Leading U.S. troops is a responsibility that I take very seriously and isn’t something we just give away. In fact, the first offensive action by American Expeditionary Forces serving under non-American command was during World War I in the Battle of Hamel under the overall command of the Australian commander Lt. Gen. Sir John Monash. So I’d also be remiss if I didn’t also mention Australian Navy Commodore Phil Champion, our PACOM deputy J-5 – and Mr. Richard Gray, the Deputy Director for Intelligence; both of them represent their country and our alliance very well.

 This confirmed publicly that these officers are under US command – an extremely important fact with direct national security implications which the Department of Defence failed to communicate to the Australian people at the time of Major General Burr’s earlier appointment to a key position in PACOM. Indeed, it seems to have been so sensitive that Defence sought to avoid giving it any publicity. As Harris confirmed, all three of these officers (supported by a sizable group of more junior staff serving in Hawaii with PACOM) under his command have been actively engaged across a wide range of strategic planning and operations. Some of the senior ADF officers have been involved in military-to-military PACOM dialogues with many of the countries now covered by the recently renamed Indo Pacific Command (INDOPACOM)- but identified as Australians by wearing their ADF uniforms. It may well have included PACOM dialogues with the Chinese military, it certainly has with the Japanese and ROK military.
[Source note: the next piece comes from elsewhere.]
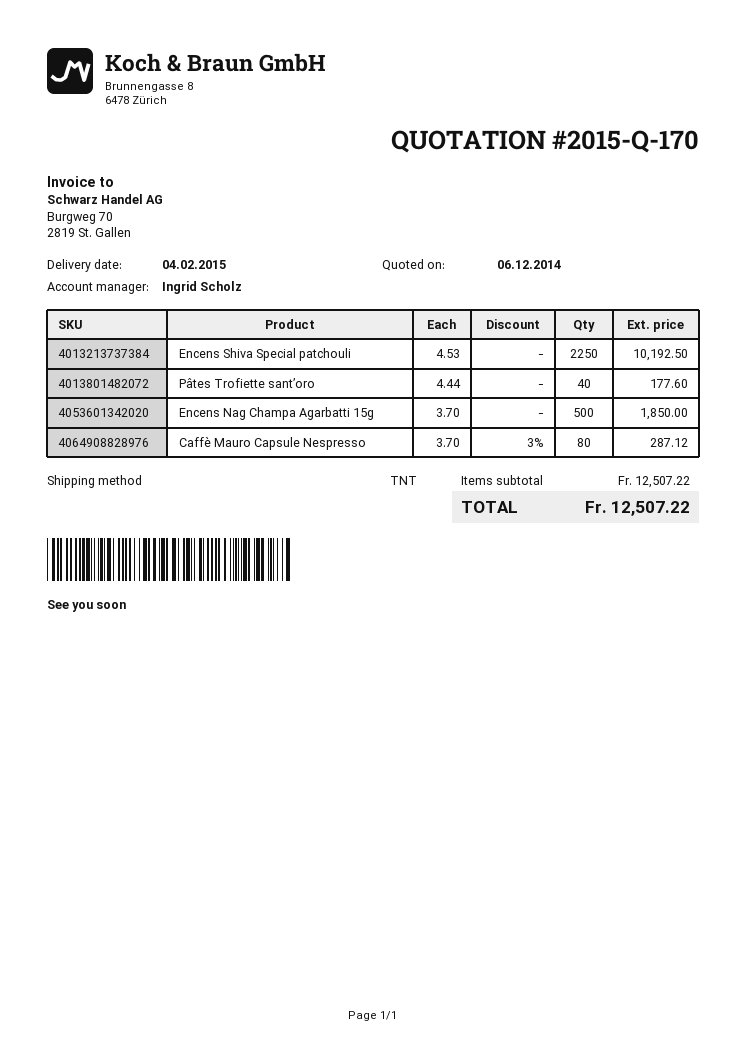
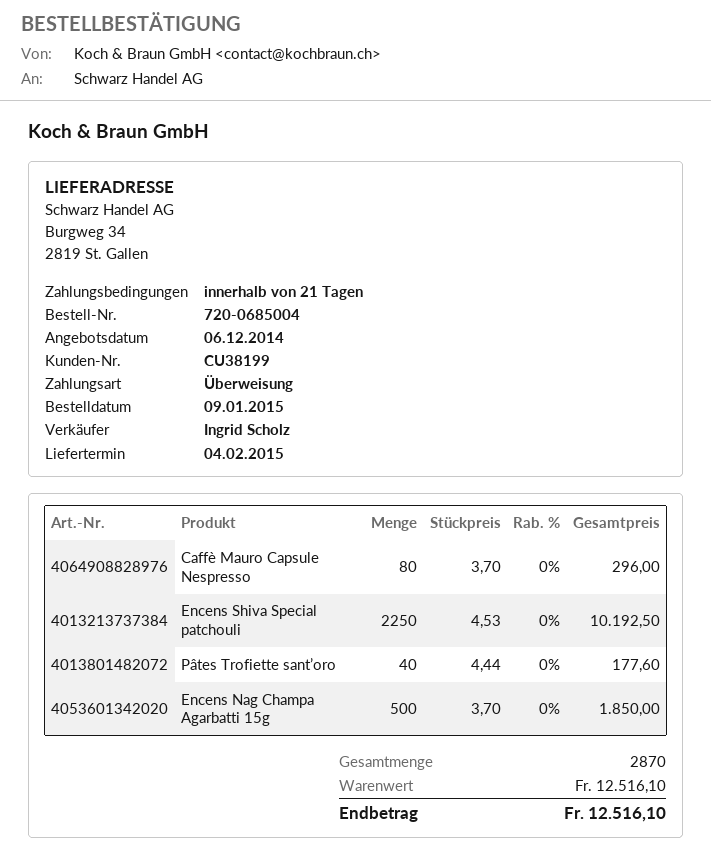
Caffè Mauro Capsule Nespresso: 80 x 3.70 - 3% = 287.12 -> 80 x 3.70 = 296.00
subtotal: 12507.22 -> 12516.10
total: 12507.22 -> 12516.10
INDOPACOM’s detailed planning naturally is guided by strategic direction from the White House and Pentagon. Under Trump this has been a challenging role given the dysfunctional situation in the White House and leadership team. The National Defense Strategy (NDS18) issued in January this year ( P & I Blog : US National Defense Strategy : Back to the Cold War ? 21 January 2018) provided the basics – including the interesting call for the US to be

“ strategically predictable but operationally unpredictable”. Counter-terrorism was dramatically lowered down the priority list and the competition with China and Russia elevated to the top. Vice President Pence’s controversial 4 October speech on the tensions in the US:China relationship included the following : As we rebuild our military, we will continue to assert American interests across the Indo-Pacific”.

There is evidence that both major parties in Australia are seeking to distance themselves from the heightened level of US rhetoric on China. And as we struggle to establish our own space on the Sino/US relationship where does that leave our officers in Hawaii? How can the Deputy Commanding General (Operations) of the US Army in the region or the Regional and Multinational Engagement Adviser for Strategic Planning not be involved? Should they be directed to ensure that INDOPACOM fully understands Australian resolve not to be drawn into any ramped-up US military confrontation with China – including in the South China Sea ( FONOPS)? Should they be asked to stand aside from any planning for these contingencies? How would this be regarded in Washington?

These are enormously challenging questions. But as part of the changing debate reflected in Australia by Kelly and Shorten we cannot continue to turn a blind eye to this situation. Flippant comments by Shorten about the need to develop a foreign policy with an Aussie accent and remarks by Prime Minister Morrison ( on  the relocation of the embassy to Jerusalem) that only Australia can decide its own policy sadly ring hollow while this issue remains unresolved.

Mack Williams is a former Australian Ambassador to the Republic of Korea.